*ABOUT THIS EXERCISE*. Wherever a line in the data below holds "left", copy that line.

(Front-end code change data)

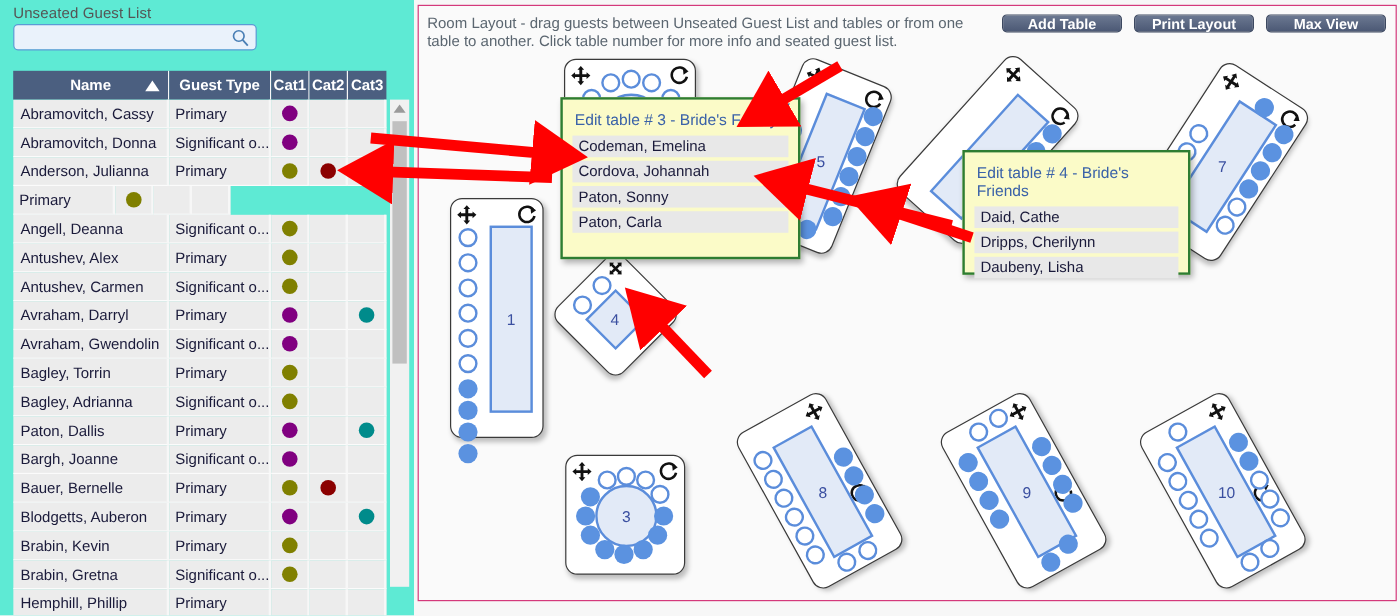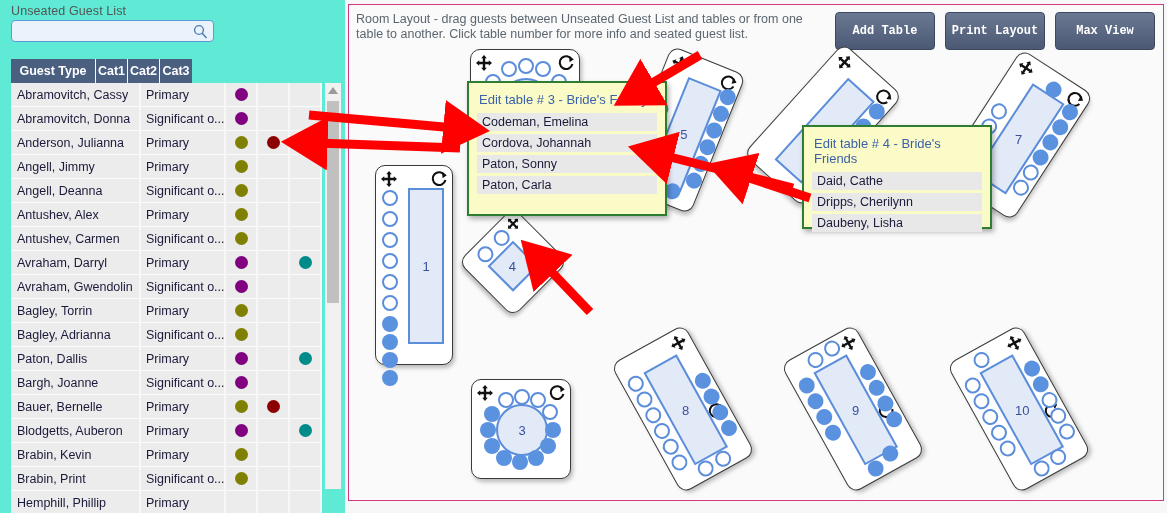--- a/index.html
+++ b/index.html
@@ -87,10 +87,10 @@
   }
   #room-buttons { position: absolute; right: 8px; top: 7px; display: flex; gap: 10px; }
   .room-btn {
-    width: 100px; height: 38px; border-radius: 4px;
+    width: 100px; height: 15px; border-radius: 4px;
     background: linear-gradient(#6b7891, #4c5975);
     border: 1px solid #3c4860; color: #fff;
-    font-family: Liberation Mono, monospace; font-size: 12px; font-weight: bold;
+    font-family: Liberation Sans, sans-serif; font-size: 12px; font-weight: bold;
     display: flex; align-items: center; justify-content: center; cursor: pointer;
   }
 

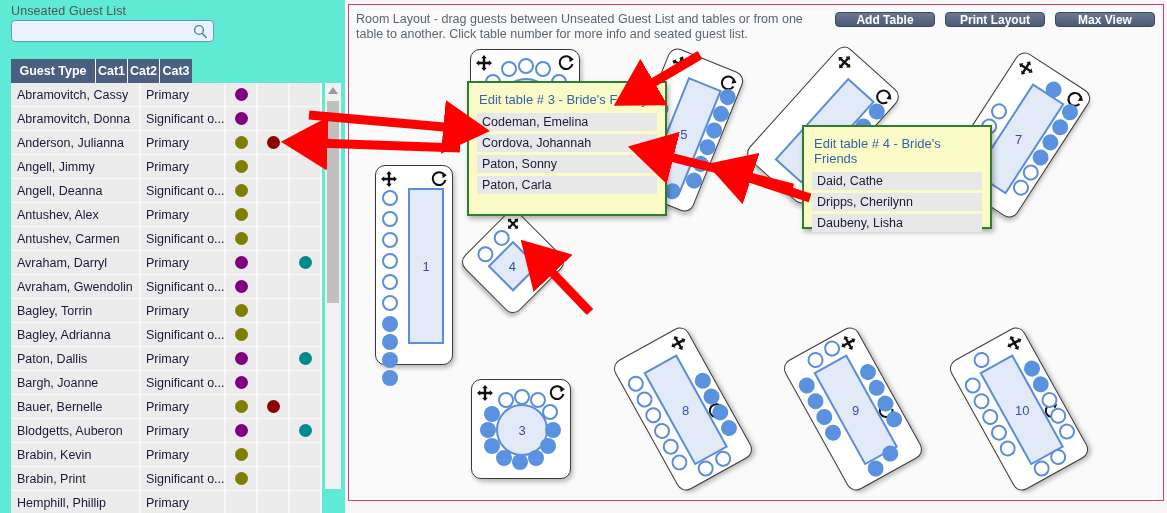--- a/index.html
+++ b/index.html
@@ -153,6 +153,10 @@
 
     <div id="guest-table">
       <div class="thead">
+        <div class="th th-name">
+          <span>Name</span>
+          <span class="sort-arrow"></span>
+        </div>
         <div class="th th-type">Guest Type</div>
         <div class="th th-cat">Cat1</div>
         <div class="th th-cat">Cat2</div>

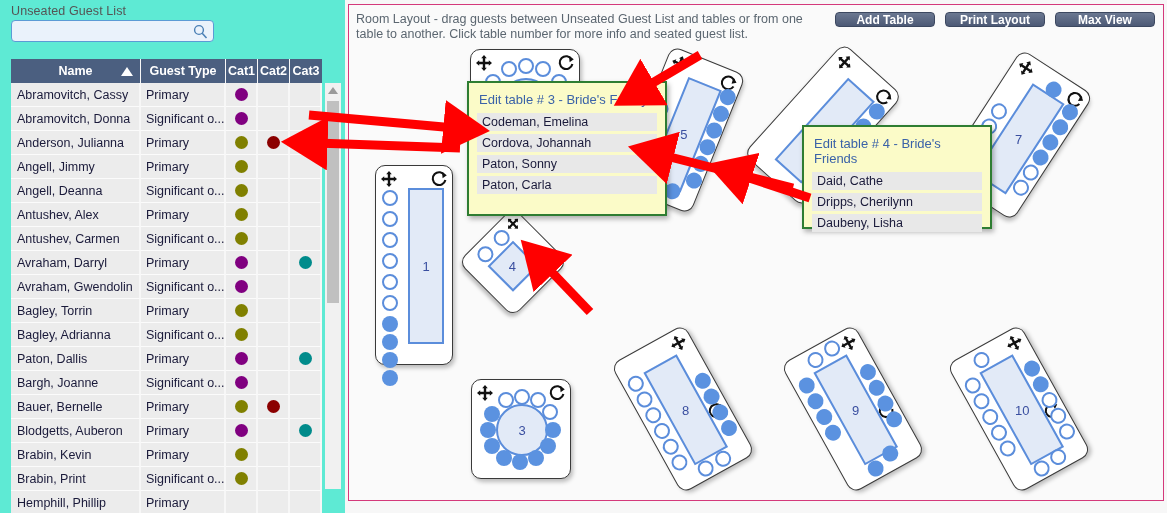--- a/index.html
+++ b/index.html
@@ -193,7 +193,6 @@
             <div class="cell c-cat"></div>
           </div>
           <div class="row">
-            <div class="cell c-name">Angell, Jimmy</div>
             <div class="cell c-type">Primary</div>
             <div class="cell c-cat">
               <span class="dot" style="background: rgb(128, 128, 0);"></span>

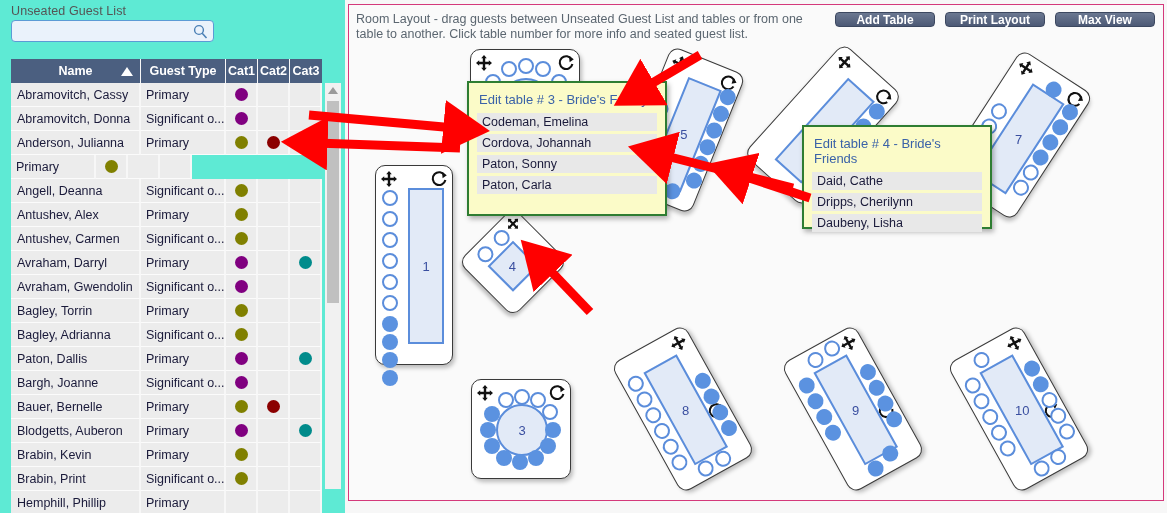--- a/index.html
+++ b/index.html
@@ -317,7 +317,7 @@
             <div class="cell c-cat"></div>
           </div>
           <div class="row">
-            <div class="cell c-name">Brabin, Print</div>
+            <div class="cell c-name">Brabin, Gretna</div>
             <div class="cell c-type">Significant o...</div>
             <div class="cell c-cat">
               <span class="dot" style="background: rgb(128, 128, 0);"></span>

---

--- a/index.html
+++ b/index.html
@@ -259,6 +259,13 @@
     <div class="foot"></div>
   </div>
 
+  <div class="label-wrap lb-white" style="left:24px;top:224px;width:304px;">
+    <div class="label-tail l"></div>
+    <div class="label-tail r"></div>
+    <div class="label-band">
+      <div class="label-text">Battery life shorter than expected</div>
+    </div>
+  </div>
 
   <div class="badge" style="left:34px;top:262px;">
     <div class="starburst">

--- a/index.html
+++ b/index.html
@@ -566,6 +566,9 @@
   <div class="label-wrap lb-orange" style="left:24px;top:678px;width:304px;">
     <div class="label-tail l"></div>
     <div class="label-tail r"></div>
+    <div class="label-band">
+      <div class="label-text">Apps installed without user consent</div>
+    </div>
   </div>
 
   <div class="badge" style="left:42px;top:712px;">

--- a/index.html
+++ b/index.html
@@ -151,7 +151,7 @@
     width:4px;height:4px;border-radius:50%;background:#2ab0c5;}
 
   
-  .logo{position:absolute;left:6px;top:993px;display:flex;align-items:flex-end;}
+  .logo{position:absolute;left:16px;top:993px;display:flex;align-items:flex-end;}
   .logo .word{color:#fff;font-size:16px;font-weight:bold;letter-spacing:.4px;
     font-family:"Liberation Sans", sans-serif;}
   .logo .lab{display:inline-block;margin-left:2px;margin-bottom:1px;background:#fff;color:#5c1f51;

==

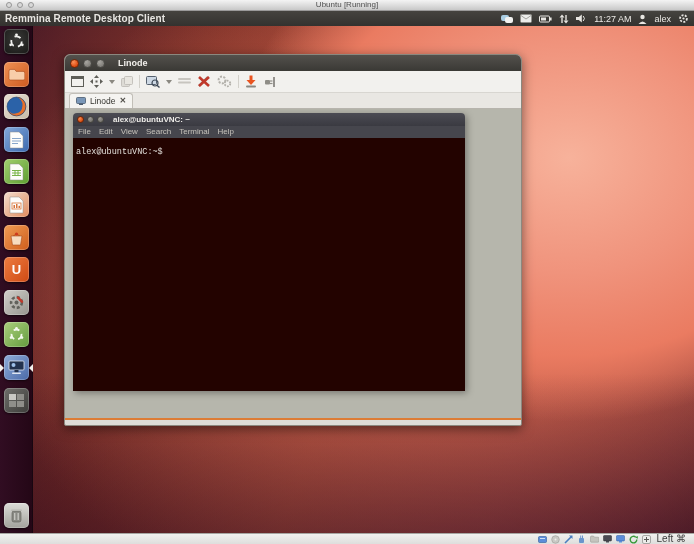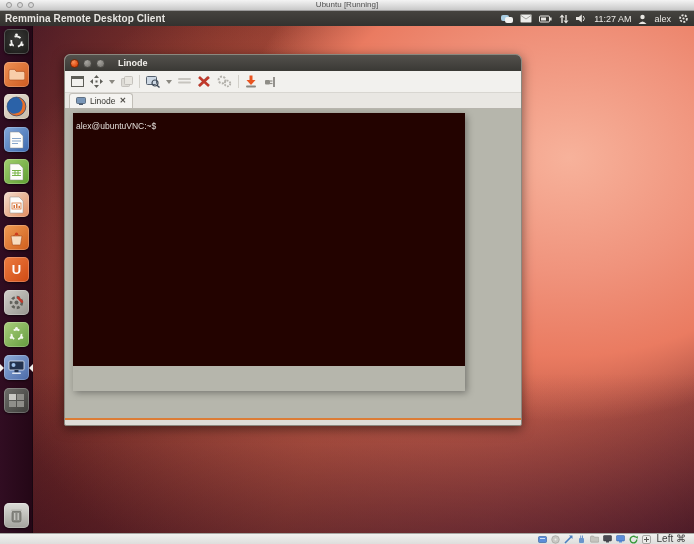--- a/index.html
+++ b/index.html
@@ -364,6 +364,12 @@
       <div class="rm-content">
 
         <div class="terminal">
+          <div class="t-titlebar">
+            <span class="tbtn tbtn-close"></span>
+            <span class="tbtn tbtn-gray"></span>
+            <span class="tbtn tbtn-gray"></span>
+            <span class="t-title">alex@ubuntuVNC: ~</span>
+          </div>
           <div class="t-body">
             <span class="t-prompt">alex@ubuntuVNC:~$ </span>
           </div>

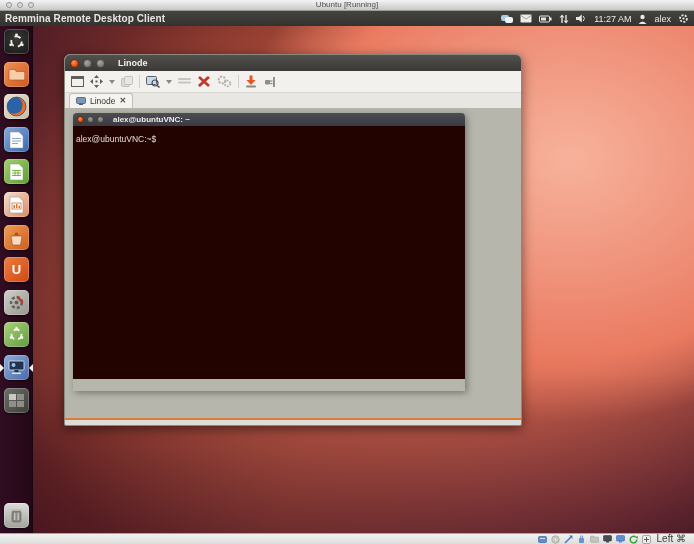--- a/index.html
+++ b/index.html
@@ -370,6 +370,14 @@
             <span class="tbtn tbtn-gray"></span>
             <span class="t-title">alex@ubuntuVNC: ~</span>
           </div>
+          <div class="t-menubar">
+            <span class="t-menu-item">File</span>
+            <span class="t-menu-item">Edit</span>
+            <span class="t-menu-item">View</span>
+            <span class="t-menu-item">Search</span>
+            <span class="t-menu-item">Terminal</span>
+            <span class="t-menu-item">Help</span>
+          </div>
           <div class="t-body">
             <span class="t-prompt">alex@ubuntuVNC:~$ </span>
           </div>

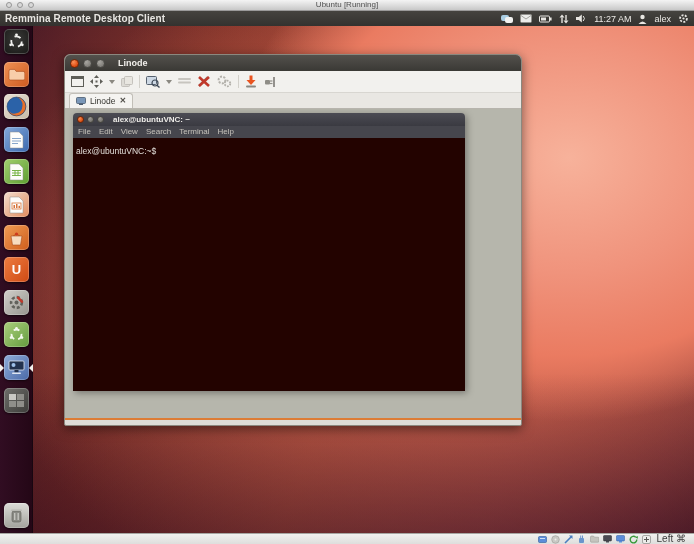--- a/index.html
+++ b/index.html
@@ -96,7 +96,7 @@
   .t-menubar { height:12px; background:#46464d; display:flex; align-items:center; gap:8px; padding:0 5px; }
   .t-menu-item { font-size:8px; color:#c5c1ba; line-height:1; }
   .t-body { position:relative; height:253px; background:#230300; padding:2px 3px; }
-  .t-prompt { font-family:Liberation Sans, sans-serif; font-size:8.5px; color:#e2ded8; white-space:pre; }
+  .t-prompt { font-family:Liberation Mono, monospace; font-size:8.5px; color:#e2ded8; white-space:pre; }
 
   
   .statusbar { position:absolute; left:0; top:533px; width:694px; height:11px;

*RESPONSE AREA*.
+  <div class="label-wrap lb-white" style="left:24px;top:224px;width:304px;">
   <div class="badge" style="left:34px;top:262px;">
   <div class="label-wrap lb-orange" style="left:24px;top:678px;width:304px;">
   <div class="badge" style="left:42px;top:712px;">
-  .logo{position:absolute;left:6px;top:993px;display:flex;align-items:flex-end;}
+  .logo{position:absolute;left:16px;top:993px;display:flex;align-items:flex-end;}
   .logo .lab{display:inline-block;margin-left:2px;margin-bottom:1px;background:#fff;color:#5c1f51;
   .statusbar { position:absolute; left:0; top:533px; width:694px; height:11px;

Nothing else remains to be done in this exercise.